To install ckanext-search-tweaks:

  1. Activate your CKAN virtual environment, for example:

     . /usr/lib/ckan/default/bin/activate
    
  2. Install it on the virtualenv

     pip install ckanext-search-tweaks
    
  3. Add search_tweaks to the ckan.plugins setting in your CKAN config file (by default the config file is located at /etc/ckan/default/ckan.ini).

  4. Restart CKAN.

Usage

This extensions consists of multiple plugins. search_tweaks is the main (major) one, that must be enabled all the time. And depending on the set of secondary (minor) plugins, extra features and config options may be available. Bellow are listed all the plugins with their side effects.

Plugin Functionality
search_tweaks Allow all the other plugins to be enabled
search_tweaks_query_relevance Promote datasets that were visited most frequently for the current search query
search_tweaks_field_relevance Promote dataset depending on value of it's field
search_tweaks_spellcheck Provides "Did you mean?" feature
search_tweaks_advanced_search Basic configuration of ckanext-composite-search's search form

search_tweaks

Provides base functionality and essential pieces of logic used by all the other plugins. Must be enabled as long as at least one other plugin from this extension is enabled.

  • Switches search to edismax query parser if none was specified

  • Enables ckanext.search_tweaks.iterfaces.ISearchTweaks interface with the following methods:

      def get_search_boost_fn(self, search_params: dict[str, Any]) -> Optional[str]:
      	"""Returns optional boost function that will be applied to the search query.
      	"""
      	return None
    
      def get_extra_qf(self, search_params: dict[str, Any]) -> Optional[str]:
      	"""Return an additional fragment of the Solr's qf.
          This fragment will be appended to the current qf
      	"""
      	return None
    

CLI

ckan search-tweaks -
	Root of all the extension specific commands.
	Every command from minor plugins is registered under this section.

Config settings

# Rewrite the default value of the qf parameter sent to Solr
# (optional, default: value of ckan.lib.search.query.QUERY_FIELDS).
ckanext.search_tweaks.common.qf = title^5 text

# Search by misspelled queries.
# (optional, default: false).
ckanext.search_tweaks.common.fuzzy_search.enabled = on

# Maximum number of misspelled letters. Possible values are 1 and 2.
# (optional, default: 1).
ckanext.search_tweaks.common.fuzzy_search.distance = 2

search_tweaks_query_relevance

Increase relevance of datasets for particular query depending on number of direct visits of the dataset after running this search. I.e, if user searches for something and then visits dataset B which is initially displayed in a third row of search results, eventually this dataset will be displayed on the second or even on the first row. This is implemented in three stages. On the first stage, statistics collected and stored inside storage(redis, by default) and then this statistics converted into numeric solr field via cronjob. Finally, Solr's boost function that scales number of visits and improves score for the given query is applied during search.

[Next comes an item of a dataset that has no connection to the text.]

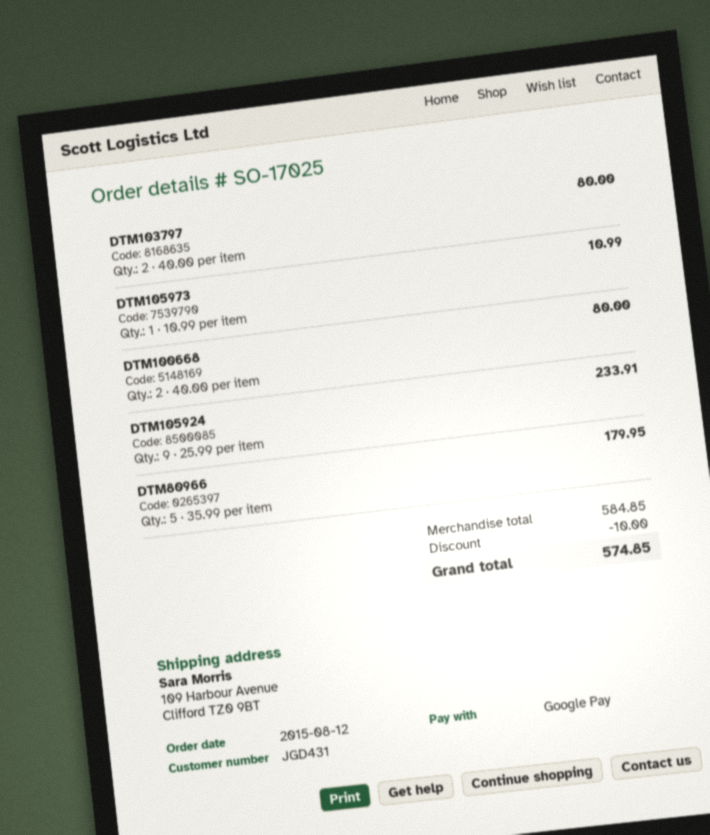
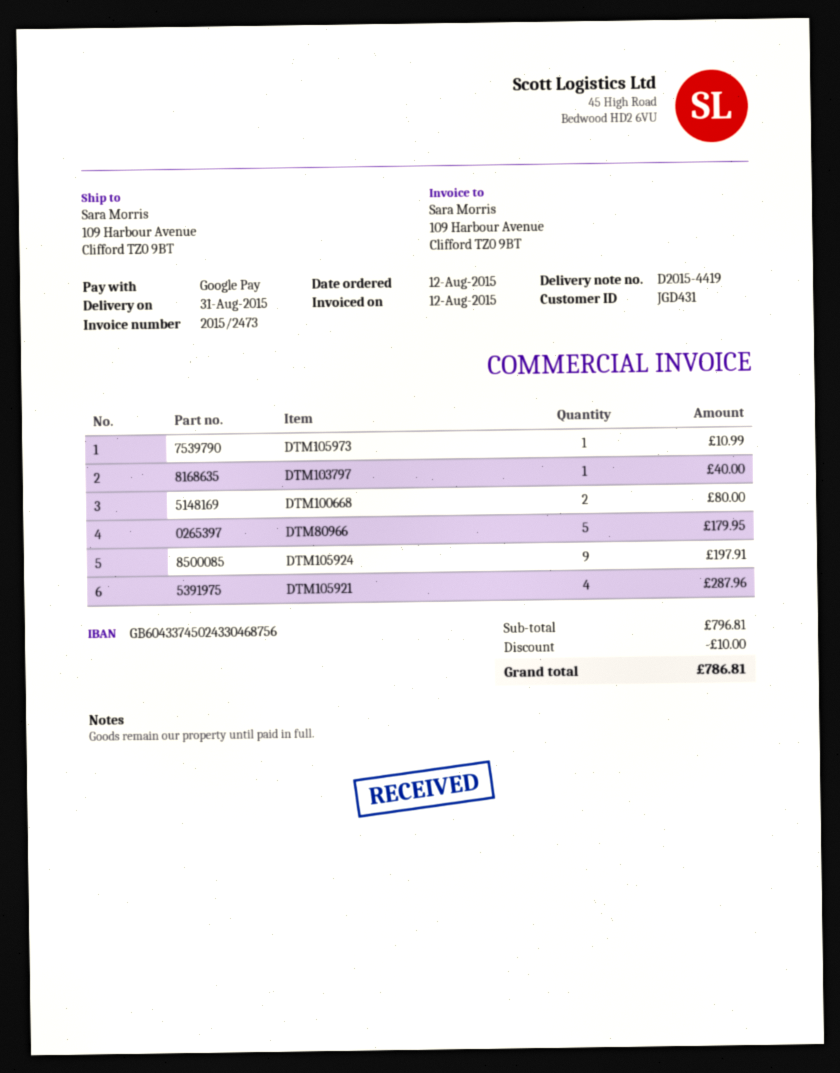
DTM103797: 2 for 80.00 -> 1 for 40.00
DTM105924: 9 for 233.91 -> 9 for 197.91
DTM105921: none -> 4 for 287.96
subtotal: 584.85 -> 796.81
total: 574.85 -> 786.81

Following steps are required in order to configure this plugin:

  • Add field that will store statistics to schema.xml(query_relevance_ prefix can be changed via config option):

      <dynamicField name="query_relevance_*"  type="int" indexed="true" stored="true"/>
    
  • Configure a cronjob which will update search-index periodically:

      0 0 * * * ckan search-index rebuild
    

CLI

relevance query align - remove old data from storage. Actual result of this command depends
	on storage backend, that is controlled by config. At the momment, only `redis-daily` backend
	is affected by this command - all records older than `query_relevance.daily.age` days are removed.

relevance query export - export statistics as CSV.

relevance query import - import statistics from CSV. Note, records that are already in storage but
	are not listed in CSV won't be removed. It must be done manually

Config settings

# Which backend to use in order to collect information about dataset
# relevance for the particular search query. Possible values are:
# "redis-permanent", "redis-daily"
# (optional, default: redis-daily).
ckanext.search_tweaks.query_relevance.backend = redis-permanent

# How long(in days) information about dataset visits will be stored in order to
# update relevance of dataset in search query.
# (optional, default: 90).
ckanext.search_tweaks.query_relevance.daily.age = 90

# Solr boost function with $field placeholder that will be replaced by
# the correspoinding field name
# (optional, default: "scale(def($field,0),0,2)").
ckanext.search_tweaks.query_relevance.boost_function = recip($field,1,1000,1000)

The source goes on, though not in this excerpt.